🤖 AI Summary
Existing fMRI-to-video reconstruction methods are hindered by incomplete semantic embeddings, struggling to bridge the semantic gap between neural signals and dynamic visual content. Inspired by the human brain’s dual-stream processing mechanism, this work proposes CineNeuron, a hierarchical framework that synergistically optimizes reconstruction through bottom-up multidimensional semantic enhancement—integrating textual, visual, action, and object-category cues—and a top-down Mixture-of-Memories mechanism. Employing a hierarchical neural architecture, the proposed method substantially outperforms state-of-the-art models on two benchmark datasets, achieving leading performance across multiple evaluation metrics and enabling high-fidelity video reconstruction from brain activity.
📝 Abstract
Reconstructing dynamic visual experiences as videos from functional magnetic resonance imaging (fMRI) is pivotal for advancing the understanding of neural processes.
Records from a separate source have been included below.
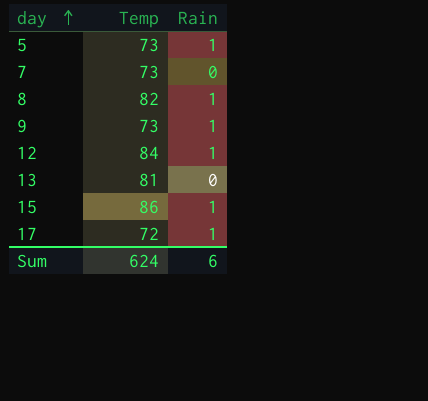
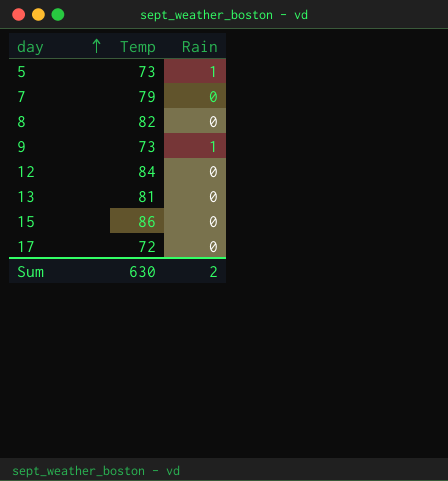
7 | Temp: 73 -> 79
8 | Rain: 1 -> 0
12 | Rain: 1 -> 0
15 | Rain: 1 -> 0
17 | Rain: 1 -> 0
Sum | Temp: 624 -> 630
Sum | Rain: 6 -> 2

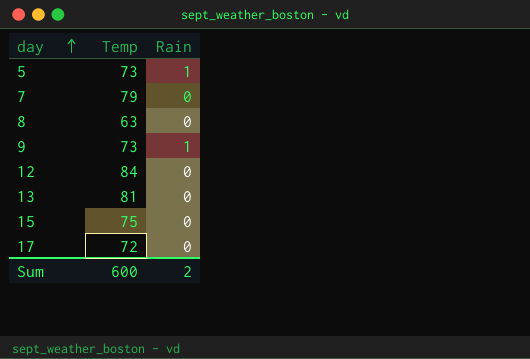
8 | Temp: 82 -> 63
15 | Temp: 86 -> 75
Sum | Temp: 630 -> 600

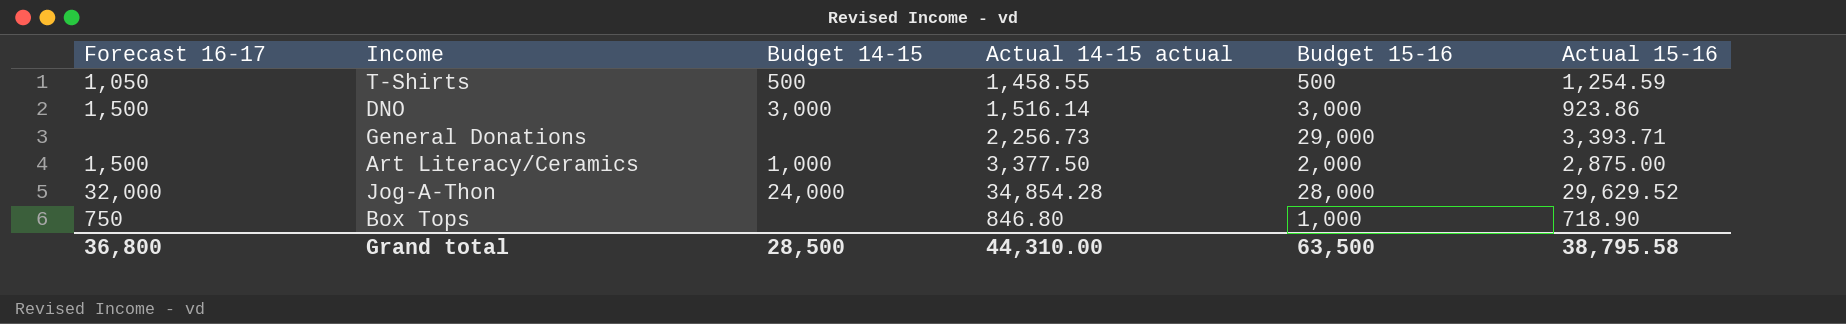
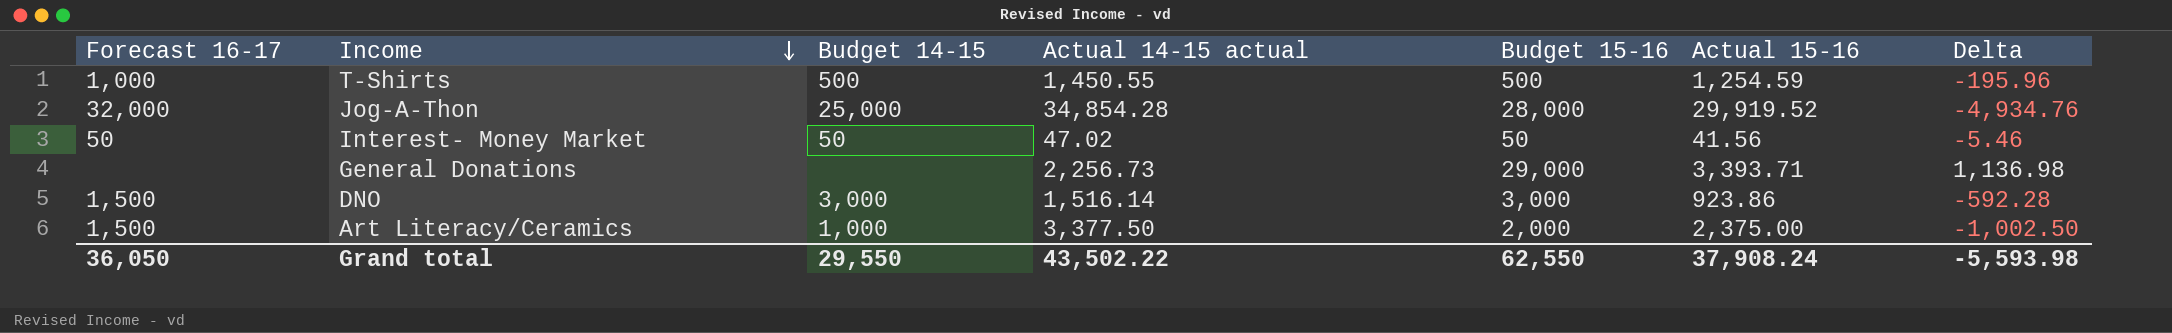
row order: none -> Income descending
column Delta | formula: none -> [Actual 15-16] - [Actual 14-15 actual]
row Box Tops: 750 | none | 846.80 | 1,000 | 718.90 -> none
T-Shirts | Forecast 16-17: 1,050 -> 1,000
T-Shirts | Actual 14-15 actual: 1,458.55 -> 1,450.55
Jog-A-Thon | Budget 14-15: 24,000 -> 25,000
Jog-A-Thon | Actual 15-16: 29,629.52 -> 29,919.52
row Interest- Money Market: none -> 50 | 50 | 47.02 | 50 | 41.56 | -5.46
Art Literacy/Ceramics | Actual 15-16: 2,875.00 -> 2,375.00
Grand total | Forecast 16-17: 36,800 -> 36,050
Grand total | Budget 14-15: 28,500 -> 29,550
Grand total | Actual 14-15 actual: 44,310.00 -> 43,502.22
Grand total | Budget 15-16: 63,500 -> 62,550
Grand total | Actual 15-16: 38,795.58 -> 37,908.24

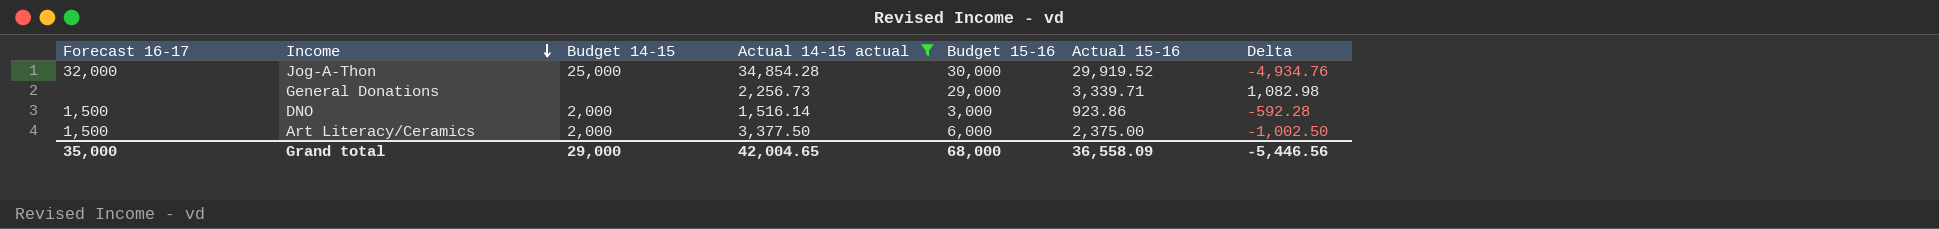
filter: none -> Actual 14-15 actual >= 1,516.14
Jog-A-Thon | Budget 15-16: 28,000 -> 30,000
General Donations | Actual 15-16: 3,393.71 -> 3,339.71
General Donations | Delta: 1,136.98 -> 1,082.98
DNO | Budget 14-15: 3,000 -> 2,000
Art Literacy/Ceramics | Budget 14-15: 1,000 -> 2,000
Art Literacy/Ceramics | Budget 15-16: 2,000 -> 6,000
Grand total | Forecast 16-17: 36,050 -> 35,000
Grand total | Budget 14-15: 29,550 -> 29,000
Grand total | Actual 14-15 actual: 43,502.22 -> 42,004.65
Grand total | Budget 15-16: 62,550 -> 68,000
Grand total | Actual 15-16: 37,908.24 -> 36,558.09
Grand total | Delta: -5,593.98 -> -5,446.56

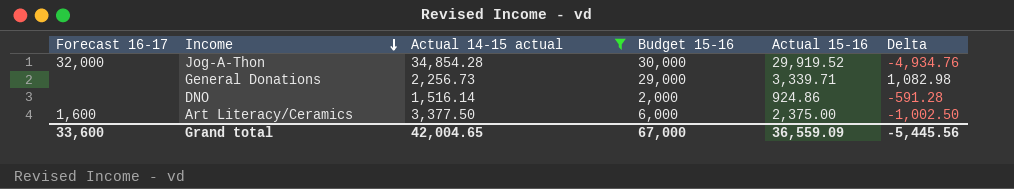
column Budget 14-15 | position: 3 -> none
DNO | Forecast 16-17: 1,500 -> none
DNO | Budget 15-16: 3,000 -> 2,000
DNO | Actual 15-16: 923.86 -> 924.86
DNO | Delta: -592.28 -> -591.28
Art Literacy/Ceramics | Forecast 16-17: 1,500 -> 1,600
Grand total | Forecast 16-17: 35,000 -> 33,600
Grand total | Budget 15-16: 68,000 -> 67,000
Grand total | Actual 15-16: 36,558.09 -> 36,559.09
Grand total | Delta: -5,446.56 -> -5,445.56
However, current fMRI-to-video reconstruction methods are hindered by a semantic gap between noisy fMRI signals and the rich content of videos, stemming from a reliance on incomplete semantic embeddings that neither capture video-specific cues (e.g., actions) nor integrate prior knowledge. To this end, we draw inspiration from the dual-pathway processing mechanism in human brain and introduce CineNeuron, a novel hierarchical framework for semantically enhanced video reconstruction from fMRI signals with two synergistic stages. First, a bottom-up semantic enrichment stage maps fMRI signals to a rich embedding space that comprehensively captures textual semantics, image contents, action concepts, and object categories. Second, a top-down memory integration stage utilizes the proposed Mixture-of-Memories method to dynamically select relevant "memories" from previously seen data and fuse them with the fMRI embedding to refine the video reconstruction. Extensive experimental results on two fMRI-to-video benchmarks demonstrate that CineNeuron surpasses state-of-the-art methods across various metrics.